(Saved entries)
════════

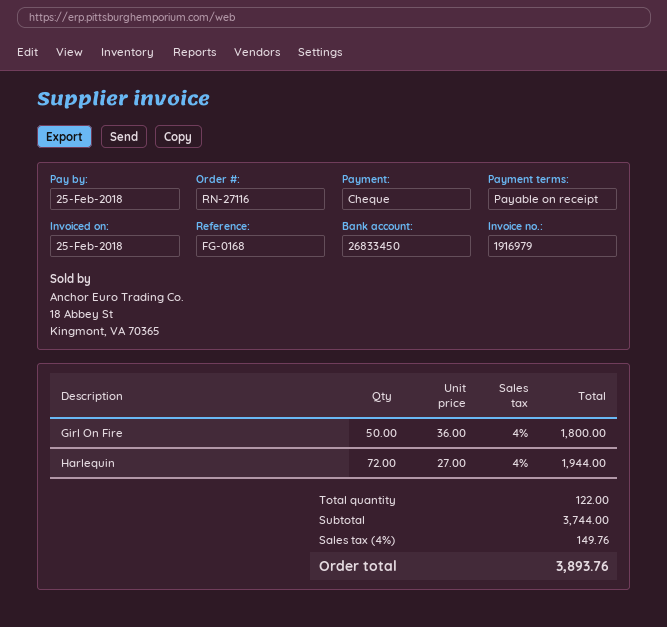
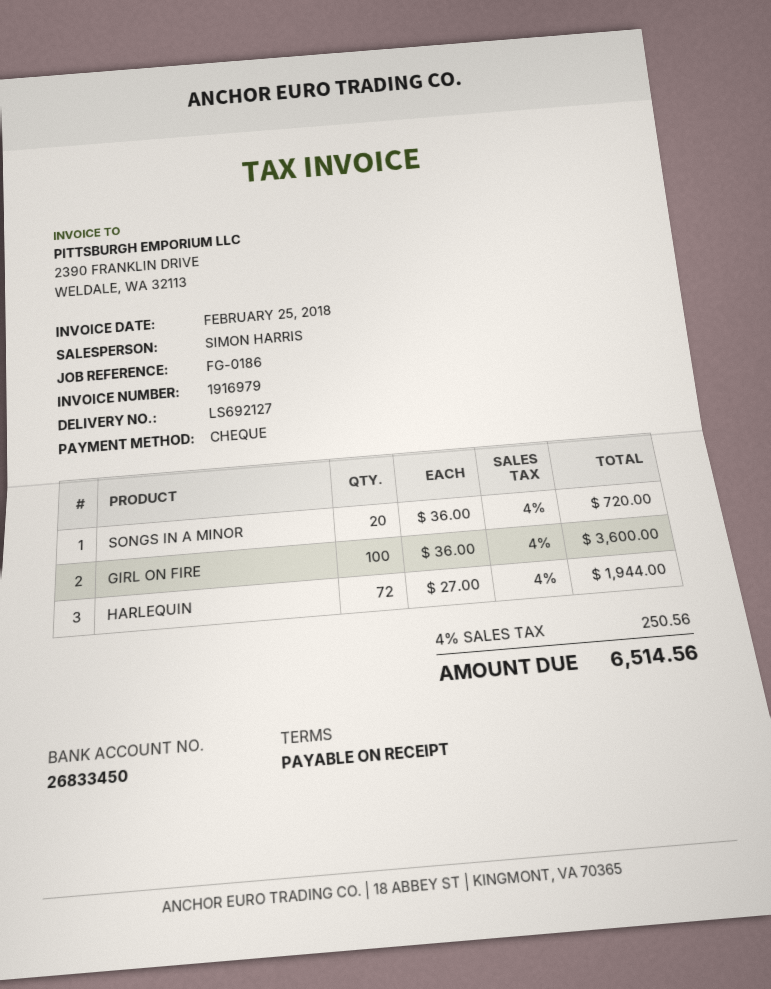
reference: FG-0168 -> FG-0186
Girl On Fire: 50 x 36.00 = 1800.00 -> 100 x 36.00 = 3600.00
SONGS IN A MINOR: none -> 20 x 36.00 = 720.00
tax: 4% = 149.76 -> 4% = 250.56
total: 3893.76 -> 6514.56

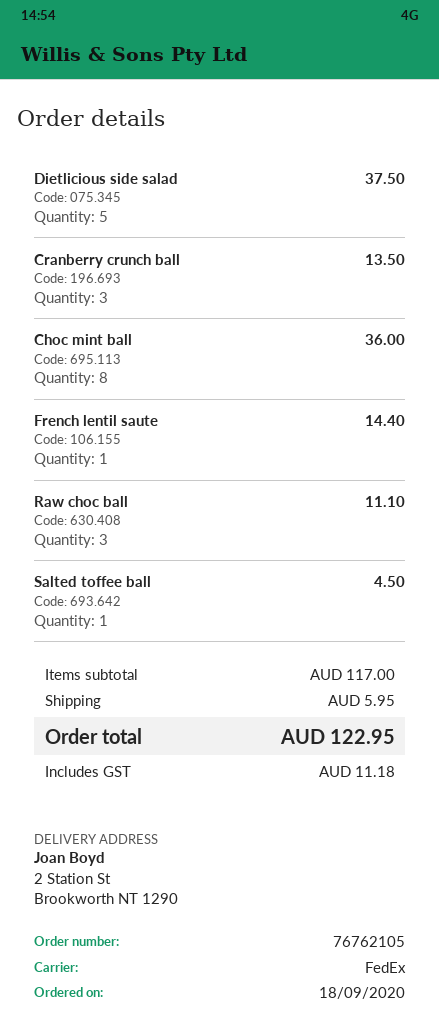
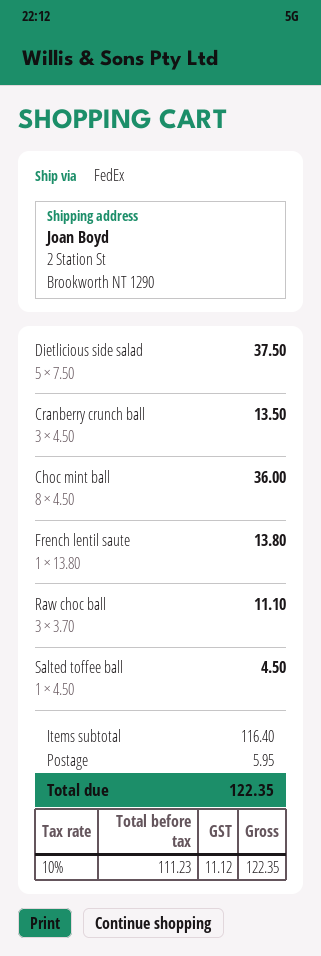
French lentil saute: 1 for 14.40 -> 1 for 13.80
subtotal: 117.00 -> 116.40
tax: 11.18 -> 11.12
total: 122.95 -> 122.35

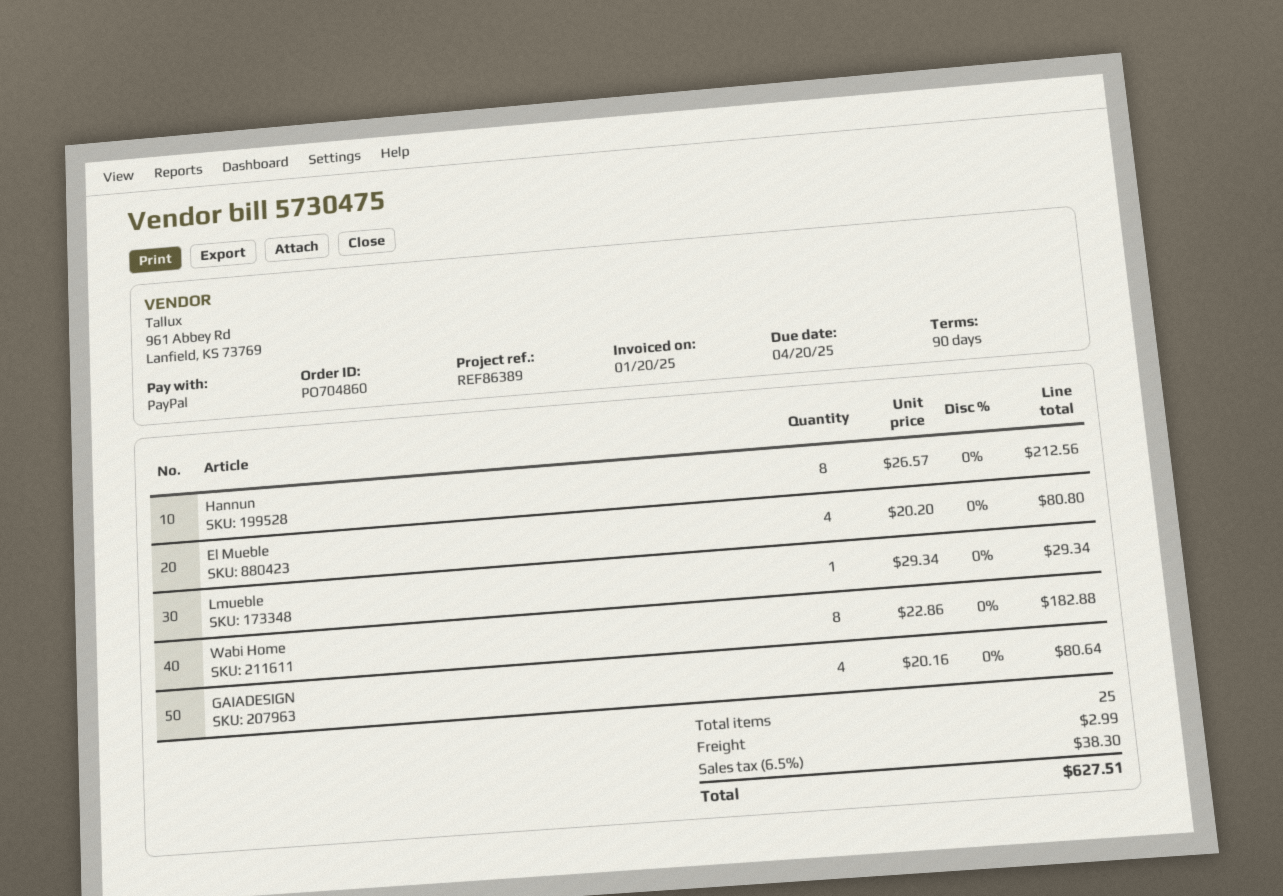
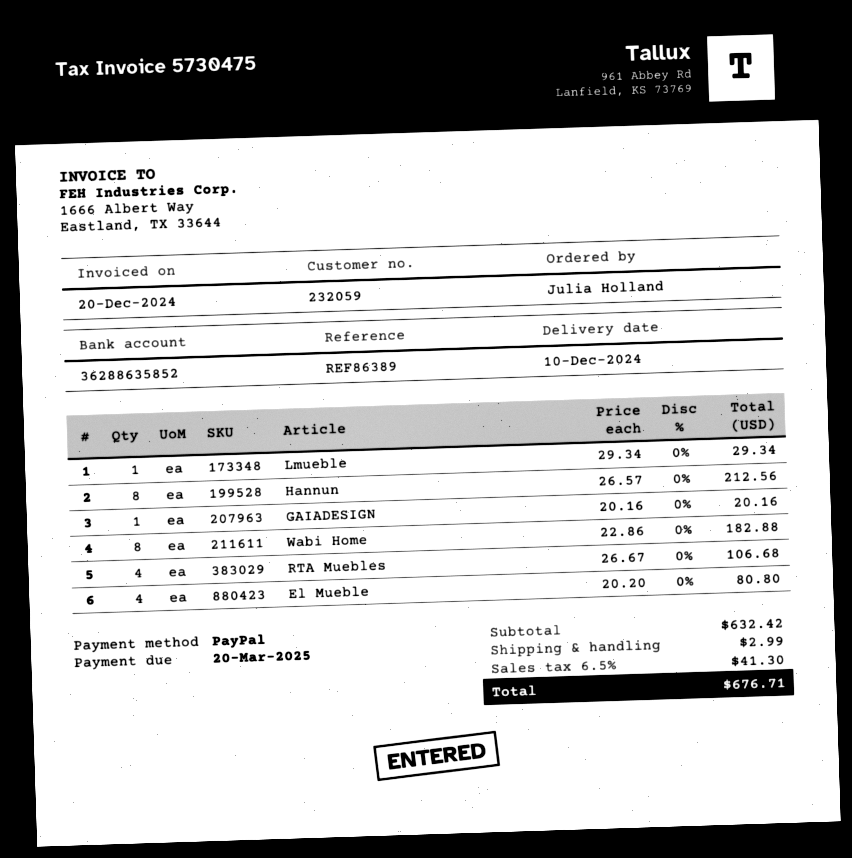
invoice date: 2025-01-20 -> 2024-12-20
due date: 2025-04-20 -> 2025-03-20
GAIADESIGN: 4 x 20.16 = 80.64 -> 1 x 20.16 = 20.16
RTA Muebles: none -> 4 x 26.67 = 106.68
tax: 6.5% = 38.30 -> 6.5% = 41.30
total: 627.51 -> 676.71

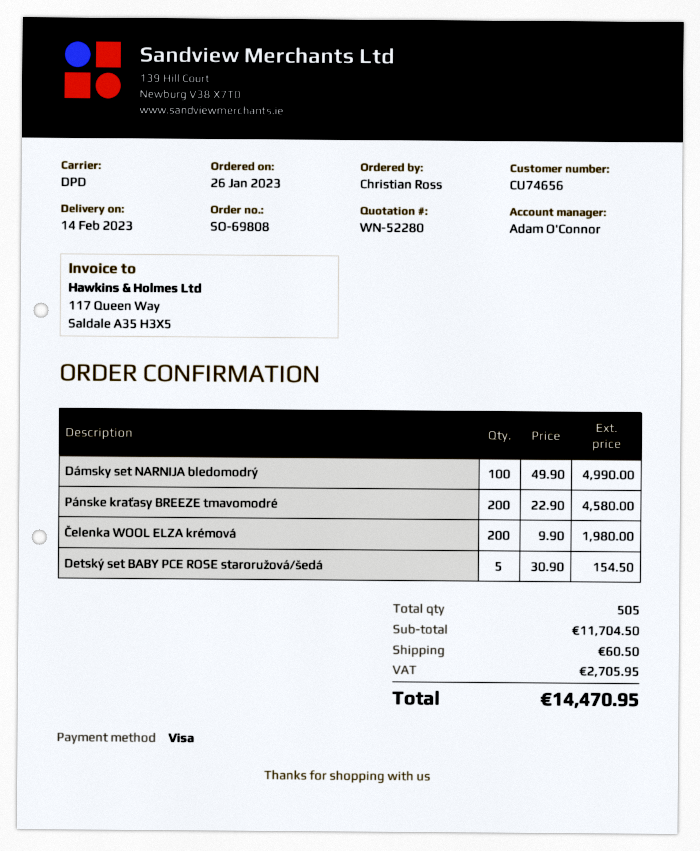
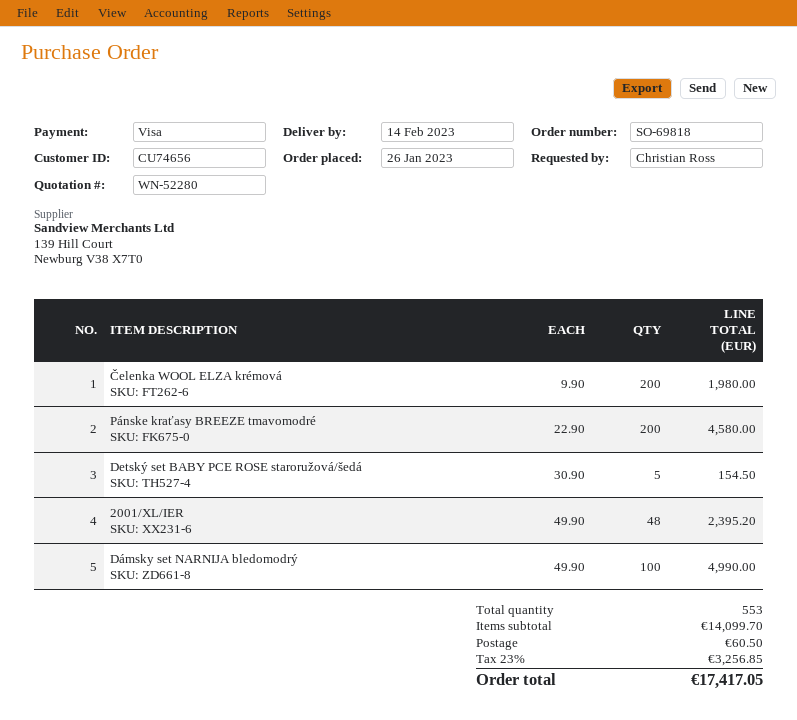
order number: SO-69808 -> SO-69818
2001/XL/IER: none -> 48 x 49.90 = 2395.20
total quantity: 505 -> 553
subtotal: 11704.50 -> 14099.70
tax: 2705.95 -> 3256.85
total: 14470.95 -> 17417.05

════════

[Work item]
In the records above, find each line with the word "subtotal" and copy it.

[Response area]
subtotal: 117.00 -> 116.40
subtotal: 11704.50 -> 14099.70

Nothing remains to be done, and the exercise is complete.